[TASK ITEM] Type out the complete listing below word for word, without its pictures.

[SUPPLIED INFORMATION]
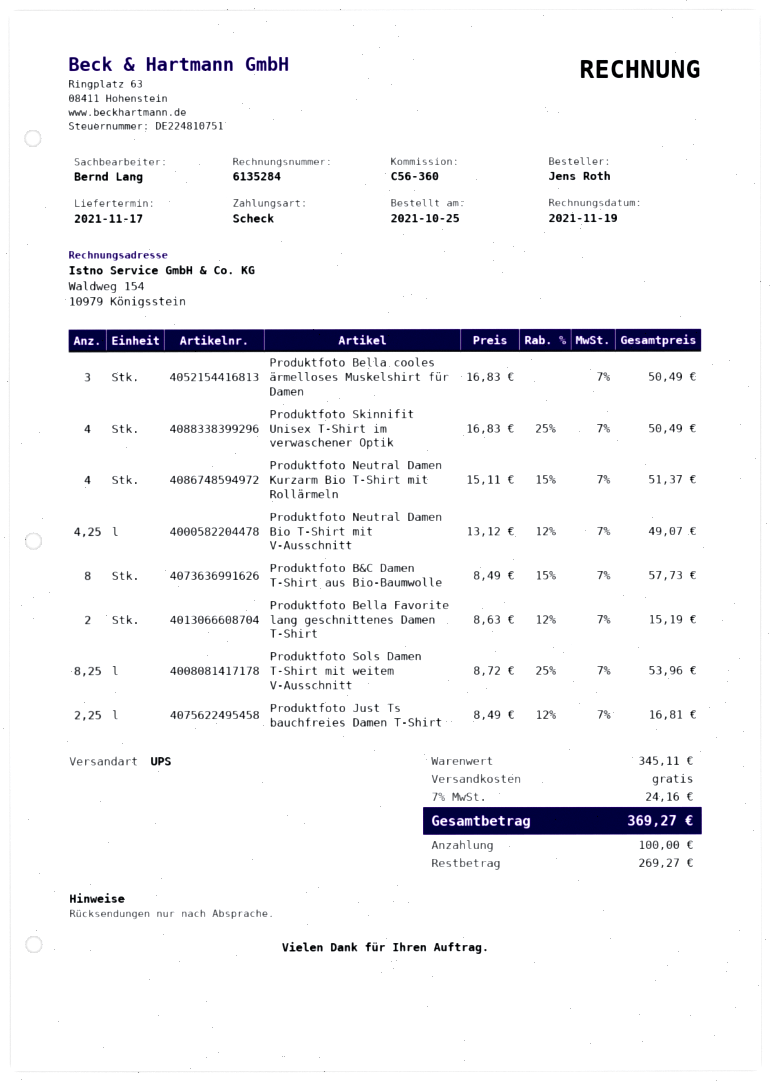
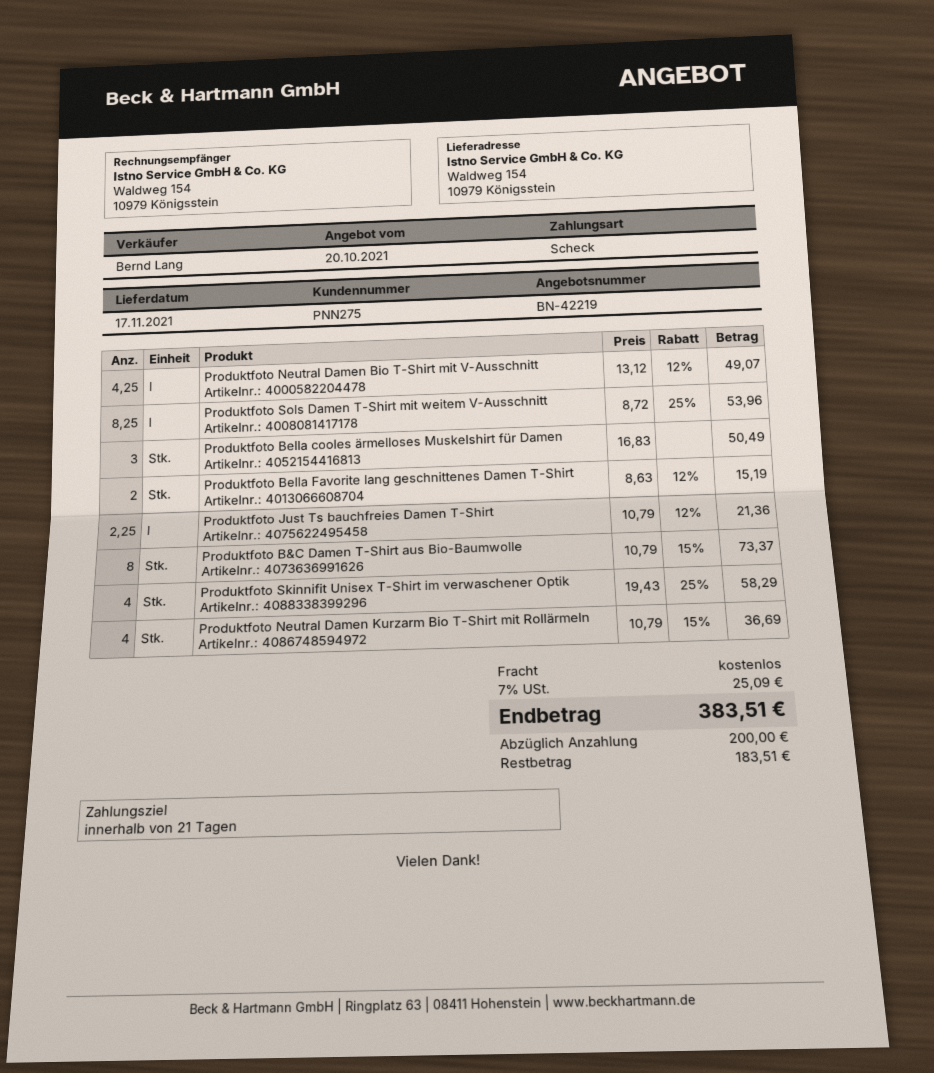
Produktfoto Skinnifit Unisex T-Shirt im verwaschener Optik: 4 x 16.83 - 25% = 50.49 -> 4 x 19.43 - 25% = 58.29
Produktfoto Neutral Damen Kurzarm Bio T-Shirt mit Rollärmeln: 4 x 15.11 - 15% = 51.37 -> 4 x 10.79 - 15% = 36.69
Produktfoto B&C Damen T-Shirt aus Bio-Baumwolle: 8 x 8.49 - 15% = 57.73 -> 8 x 10.79 - 15% = 73.37
Produktfoto Just Ts bauchfreies Damen T-Shirt: 2.25 x 8.49 - 12% = 16.81 -> 2.25 x 10.79 - 12% = 21.36
tax: 7% = 24.16 -> 7% = 25.09
total: 369.27 -> 383.51
deposit: 100.00 -> 200.00
balance: 269.27 -> 183.51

[EXERCISE RESULT]
Produktfoto Skinnifit Unisex T-Shirt im verwaschener Optik: 4 x 16.83 - 25% = 50.49 -> 4 x 19.43 - 25% = 58.29
Produktfoto Neutral Damen Kurzarm Bio T-Shirt mit Rollärmeln: 4 x 15.11 - 15% = 51.37 -> 4 x 10.79 - 15% = 36.69
Produktfoto B&C Damen T-Shirt aus Bio-Baumwolle: 8 x 8.49 - 15% = 57.73 -> 8 x 10.79 - 15% = 73.37
Produktfoto Just Ts bauchfreies Damen T-Shirt: 2.25 x 8.49 - 12% = 16.81 -> 2.25 x 10.79 - 12% = 21.36
tax: 7% = 24.16 -> 7% = 25.09
total: 369.27 -> 383.51
deposit: 100.00 -> 200.00
balance: 269.27 -> 183.51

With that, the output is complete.